ABOUT THIS TASK
Your response to the data below should hold nothing except the lines from the one containing "position:absolute; left: 0;" down to the one containing "6px; top: 522px;", reproduced exactly and without pictures.

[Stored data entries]
++++

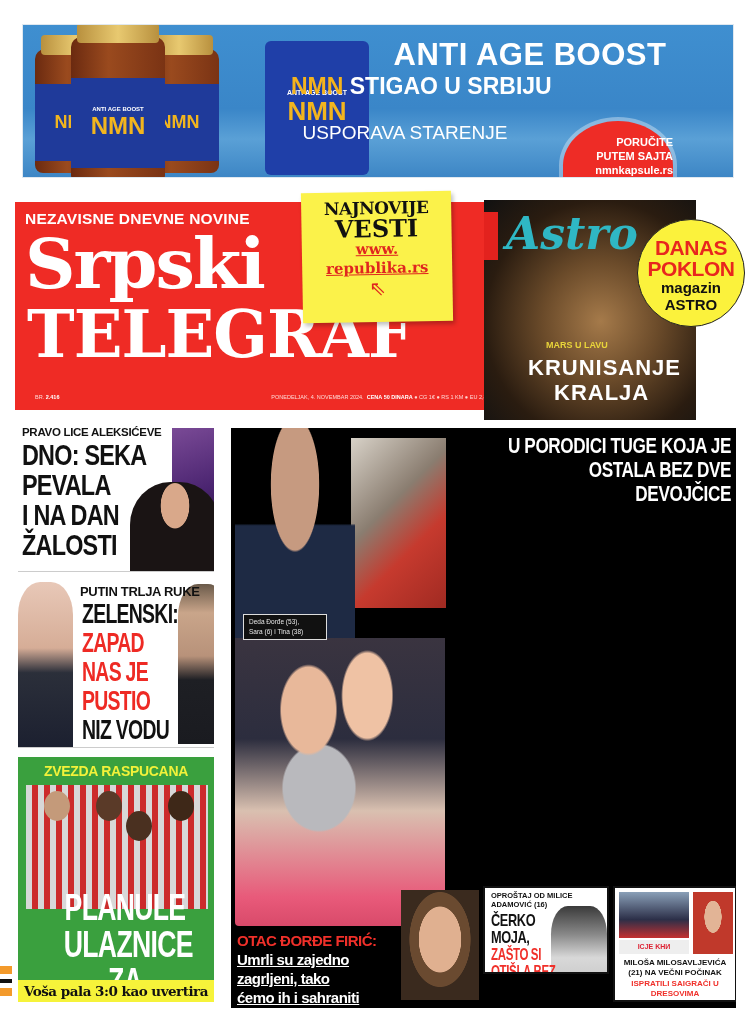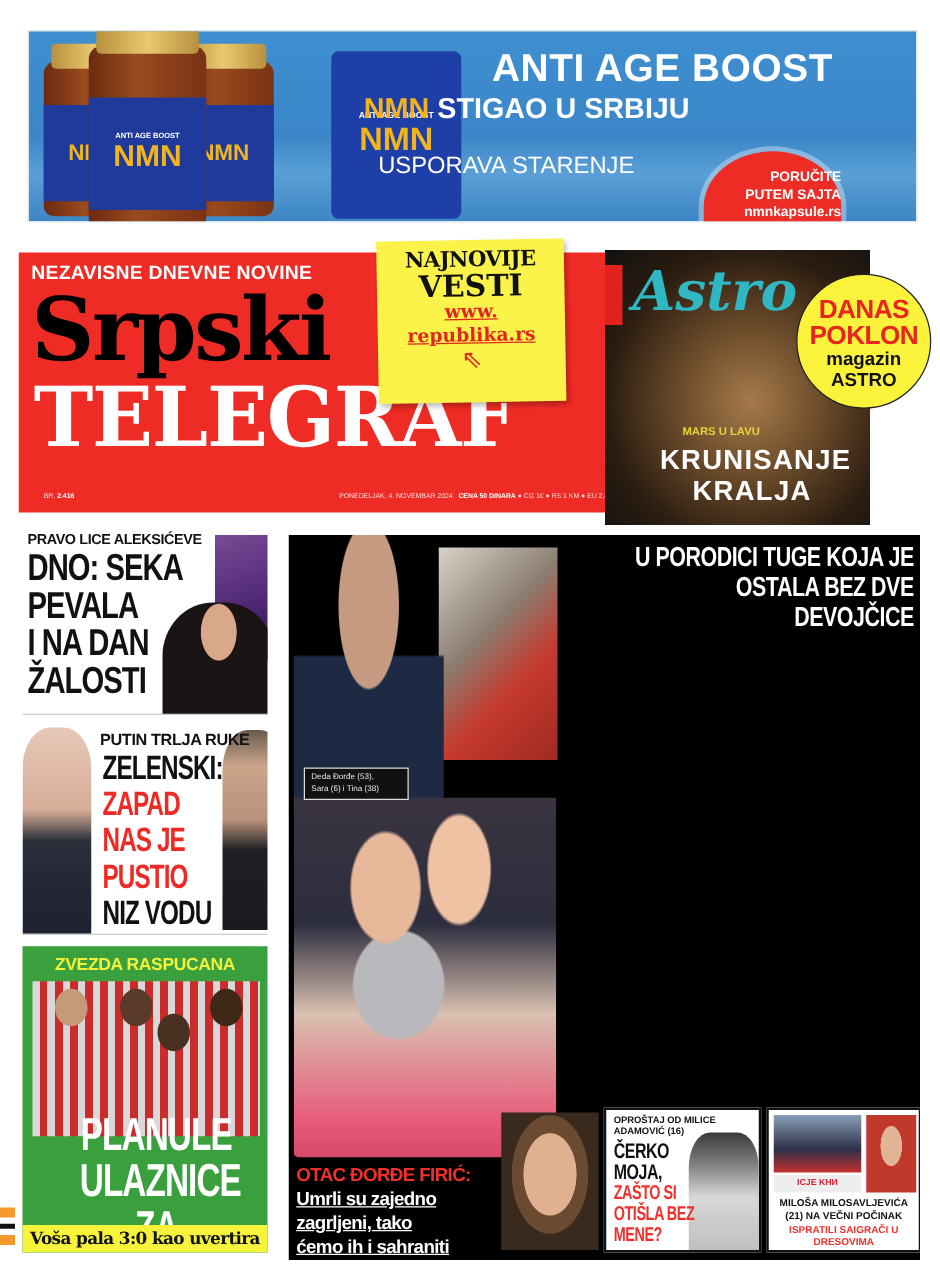--- a/index.html
+++ b/index.html
@@ -26,7 +26,7 @@
   
   #mast { left: 15px; top: 202px; width: 533px; height: 208px; background: #ef2b25; }
   .mast-tag { position:absolute; left: 10px; top: 8px; color:#fff; font-size: 15.5px; font-weight:700; letter-spacing: 0.2px; }
-  .mast-srpski { position:absolute; left: 10px; top: 22px; color:#000000; font-family: "DejaVu Serif","Liberation Serif", serif; font-weight: 700; font-size: 70px; line-height: 80px; letter-spacing: -2px; }
+  .mast-srpski { position:absolute; left: 10px; top: 22px; color:#ffffff; font-family: "DejaVu Serif","Liberation Serif", serif; font-weight: 700; font-size: 70px; line-height: 80px; letter-spacing: -2px; }
   .mast-tel { position:absolute; left: 12px; top: 92px; color:#fff; font-family: "DejaVu Serif","Liberation Serif", serif; font-weight: 700; font-size: 66px; line-height: 80px; letter-spacing: -1px; transform: scaleX(0.97); transform-origin: left top; }
   .mast-meta { position:absolute; left: 0; right: 0; top: 190px; height: 14px; color:#ffd9d6; font-size: 5.5px; }
   .mast-meta .br { position:absolute; left: 20px; top: 2px; }

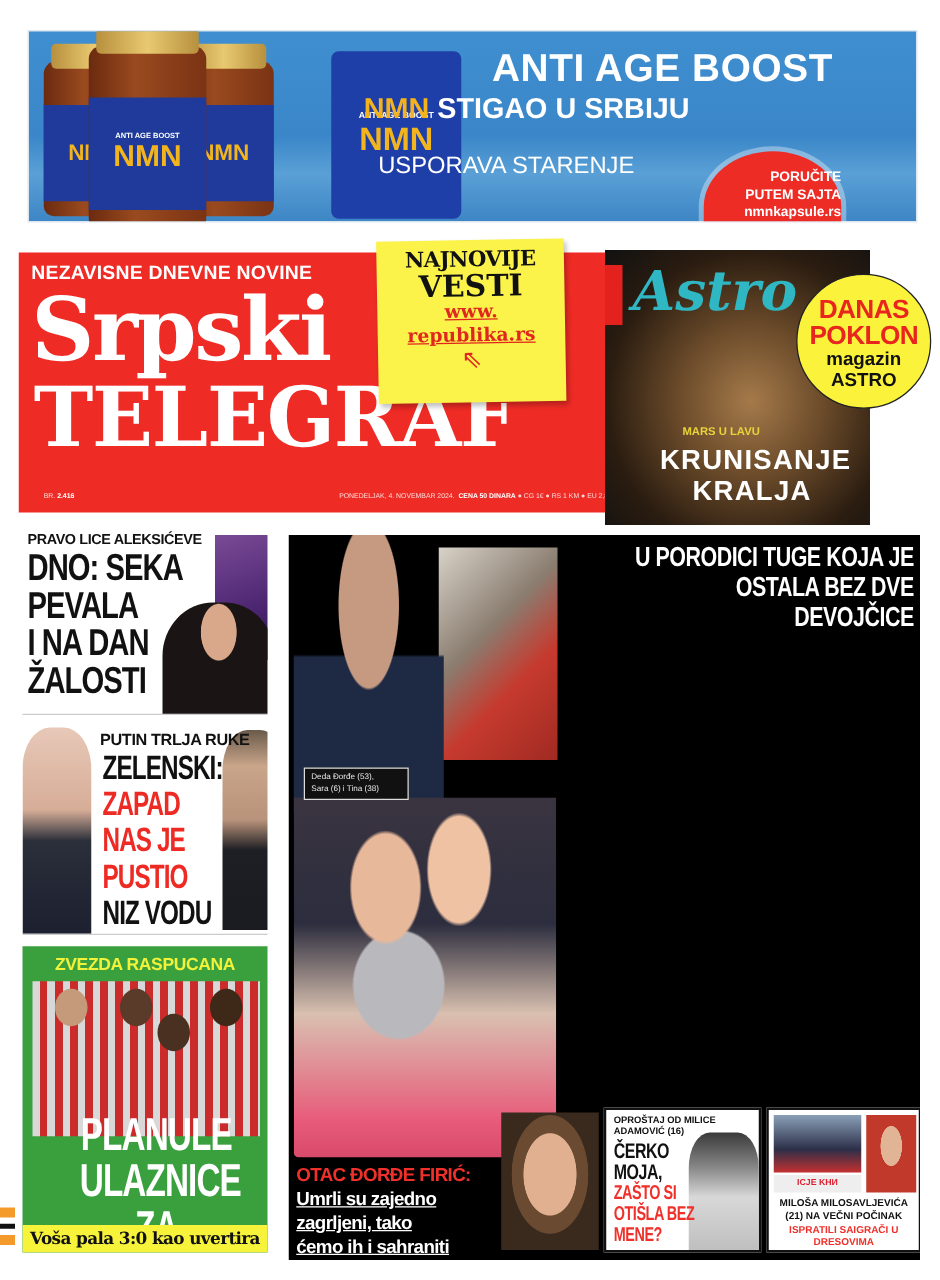--- a/index.html
+++ b/index.html
@@ -89,7 +89,7 @@
   .m-sub-white { position:absolute; left: 6px; top: 522px; color:#fff; font-size: 15px; line-height: 19px; font-weight:700; letter-spacing:-0.5px; text-decoration: underline; }
   .m-face { position:absolute; left: 170px; top: 462px; width: 78px; height: 110px; background: radial-gradient(ellipse at 50% 45%, #e0b090 0 38%, #6a4a30 39% 55%, #3a2a1e 56%); }
 
-  .m-card1 { position:absolute; left: 252px; top: 458px; width: 126px; height: 116px; background:#fff; border: 2px solid #111; overflow:hidden; }
+  .m-card1 { position:absolute; left: 252px; top: 458px; width: 126px; height: 88px; background:#fff; border: 2px solid #111; overflow:hidden; }
   .m-card1 .k { position:absolute; left: 6px; top: 3px; font-size: 7.5px; font-weight:700; color:#111; line-height: 9px; }
   .m-card1 .h { position:absolute; left: 6px; top: 24px; font-size: 17px; line-height: 17px; font-weight:700; color:#111; letter-spacing:-0.5px; transform: scaleX(0.75); transform-origin: left top; }
   .m-card1 .hr { position:absolute; left: 6px; top: 58px; font-size: 16px; line-height: 17px; font-weight:700; color:#f0302a; letter-spacing:-0.5px; transform: scaleX(0.72); transform-origin: left top; width: 140px; }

++++

RESPONSE AREA
   .mast-meta { position:absolute; left: 0; right: 0; top: 190px; height: 14px; color:#ffd9d6; font-size: 5.5px; }
   .mast-meta .br { position:absolute; left: 20px; top: 2px; }

--- a/index.html
+++ b/index.html
@@ -89,7 +89,7 @@
   .m-sub-white { position:absolute; left: 6px; top: 522px; color:#fff; font-size: 15px; line-height: 19px; font-weight:700; letter-spacing:-0.5px; text-decoration: underline; }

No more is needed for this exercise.